Court Opinion

ID: 5874253
Source: CourtListenerOpinion
Date Created: 2022-01-13 01:54:56.599445+00
Date Added: 2024-06-11T08:44:48.211622
License: Public Domain

Murphy, P. J.
(dissenting). In 1978, at a time when he owned 80% of Advertising Distributors of America (ADA), plaintiff Harris entered into a shareholder’s agreement with defendants Iannaccone and Peck among others. The agreement contained a broad arbitration clause requiring that “[a]ny differences, disputes or disagreements arising between the parties to the Agreement concerning either the subject matter or any business *432matters pertaining to [ADA] * * * shall be determined by arbitration”. At the time of his termination, Harris’ holding in this closely held company had dwindled to 40%, and it was the combined 52% holding of Iannaccone and Peck which weighed most heavily in the board of directors decision to force Harris out of the day-to-day operations of ADA. The relationship between the defendants and the plaintiff is not that of employer-employee as contemplated by the Human Rights Law (Executive Law § 290 et seq.) but of coshareholders. As such, the provisions of the shareholder’s agreement relating to arbitration should govern. To hold otherwise is to inject the provisions of the Human Rights Law into what are essentially boardroom disputes between coequals.

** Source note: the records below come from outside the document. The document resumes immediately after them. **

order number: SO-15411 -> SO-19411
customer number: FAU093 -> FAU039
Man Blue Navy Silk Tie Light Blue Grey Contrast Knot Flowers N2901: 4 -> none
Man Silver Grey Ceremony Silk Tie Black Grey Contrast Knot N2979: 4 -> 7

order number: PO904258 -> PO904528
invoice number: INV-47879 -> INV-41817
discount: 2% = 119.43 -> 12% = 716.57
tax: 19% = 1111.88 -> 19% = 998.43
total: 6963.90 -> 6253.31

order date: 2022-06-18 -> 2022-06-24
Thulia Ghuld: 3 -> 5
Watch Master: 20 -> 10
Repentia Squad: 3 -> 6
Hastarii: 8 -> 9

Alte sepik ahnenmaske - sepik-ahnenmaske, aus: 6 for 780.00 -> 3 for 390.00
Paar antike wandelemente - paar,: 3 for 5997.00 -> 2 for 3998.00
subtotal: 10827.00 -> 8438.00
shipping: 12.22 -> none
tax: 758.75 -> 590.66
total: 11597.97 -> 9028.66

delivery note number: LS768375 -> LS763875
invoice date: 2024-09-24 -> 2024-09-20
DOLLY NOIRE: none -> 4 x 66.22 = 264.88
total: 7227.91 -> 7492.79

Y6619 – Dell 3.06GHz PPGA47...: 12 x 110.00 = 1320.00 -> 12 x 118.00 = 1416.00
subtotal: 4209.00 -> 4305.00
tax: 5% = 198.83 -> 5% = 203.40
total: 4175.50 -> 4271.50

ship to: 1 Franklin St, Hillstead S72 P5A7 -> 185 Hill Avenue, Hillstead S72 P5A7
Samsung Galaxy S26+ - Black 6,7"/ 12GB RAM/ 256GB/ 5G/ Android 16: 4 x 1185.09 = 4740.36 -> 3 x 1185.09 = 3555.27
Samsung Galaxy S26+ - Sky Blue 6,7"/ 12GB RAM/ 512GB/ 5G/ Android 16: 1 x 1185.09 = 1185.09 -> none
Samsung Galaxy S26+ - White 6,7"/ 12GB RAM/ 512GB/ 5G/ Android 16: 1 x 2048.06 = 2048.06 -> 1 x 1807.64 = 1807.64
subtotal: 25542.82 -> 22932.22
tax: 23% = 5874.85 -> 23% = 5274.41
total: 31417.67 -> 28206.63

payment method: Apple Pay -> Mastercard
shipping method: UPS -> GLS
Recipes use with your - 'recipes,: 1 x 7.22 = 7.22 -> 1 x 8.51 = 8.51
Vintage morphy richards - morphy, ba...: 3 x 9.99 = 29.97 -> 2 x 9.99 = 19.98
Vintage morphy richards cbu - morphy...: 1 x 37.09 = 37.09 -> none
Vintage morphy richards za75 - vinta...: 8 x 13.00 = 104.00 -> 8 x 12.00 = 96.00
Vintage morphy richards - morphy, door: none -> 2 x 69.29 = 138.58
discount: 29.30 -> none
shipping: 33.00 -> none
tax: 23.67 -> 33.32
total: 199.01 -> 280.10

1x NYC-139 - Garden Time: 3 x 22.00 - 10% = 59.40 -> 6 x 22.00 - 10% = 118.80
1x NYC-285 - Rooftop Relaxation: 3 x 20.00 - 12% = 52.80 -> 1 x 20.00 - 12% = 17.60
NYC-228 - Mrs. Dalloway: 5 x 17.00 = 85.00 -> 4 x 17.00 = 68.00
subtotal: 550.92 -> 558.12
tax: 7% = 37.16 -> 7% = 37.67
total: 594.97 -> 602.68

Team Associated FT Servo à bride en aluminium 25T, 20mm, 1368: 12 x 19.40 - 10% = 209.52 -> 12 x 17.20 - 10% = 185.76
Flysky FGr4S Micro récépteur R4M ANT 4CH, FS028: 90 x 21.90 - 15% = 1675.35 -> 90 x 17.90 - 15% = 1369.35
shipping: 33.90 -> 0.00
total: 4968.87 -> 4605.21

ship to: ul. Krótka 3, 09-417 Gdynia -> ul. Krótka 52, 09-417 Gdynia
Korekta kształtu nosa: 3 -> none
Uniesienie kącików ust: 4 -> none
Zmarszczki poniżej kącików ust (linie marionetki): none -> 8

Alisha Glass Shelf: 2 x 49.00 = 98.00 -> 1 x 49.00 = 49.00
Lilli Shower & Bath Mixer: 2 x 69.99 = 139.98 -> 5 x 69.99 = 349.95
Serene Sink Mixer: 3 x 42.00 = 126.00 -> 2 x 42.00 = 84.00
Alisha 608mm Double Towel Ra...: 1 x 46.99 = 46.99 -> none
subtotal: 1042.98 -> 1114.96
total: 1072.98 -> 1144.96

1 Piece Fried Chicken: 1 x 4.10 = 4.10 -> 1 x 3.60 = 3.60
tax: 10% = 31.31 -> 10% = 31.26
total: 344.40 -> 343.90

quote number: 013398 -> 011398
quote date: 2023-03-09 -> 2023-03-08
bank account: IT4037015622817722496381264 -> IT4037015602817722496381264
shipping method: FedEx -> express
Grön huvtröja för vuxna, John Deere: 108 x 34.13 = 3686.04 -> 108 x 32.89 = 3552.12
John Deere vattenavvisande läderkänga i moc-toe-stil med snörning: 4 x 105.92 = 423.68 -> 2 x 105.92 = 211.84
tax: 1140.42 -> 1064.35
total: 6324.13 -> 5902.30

It also leads to the logically anomalous situation here presented where the plaintiff has refused to name his true employer, ADA, as a defendant because 40% of any recovery against ADA would “come out of his own pocket as a shareholder.” It must follow that plaintiff was 40% responsible for his own allegedly discriminatory firing.
Asch and Bloom, JJ., concur with Kupferman, J.; Murphy, P. J., dissents in an opinion.
Order, Supreme Court, New York County, entered on August 1, 1984, modified, on the law, so as to sever the two causes of action, and to stay the second cause of action for injury to business reputation, pending determination of the discrimination action and otherwise affirmed, without costs and without disbursements.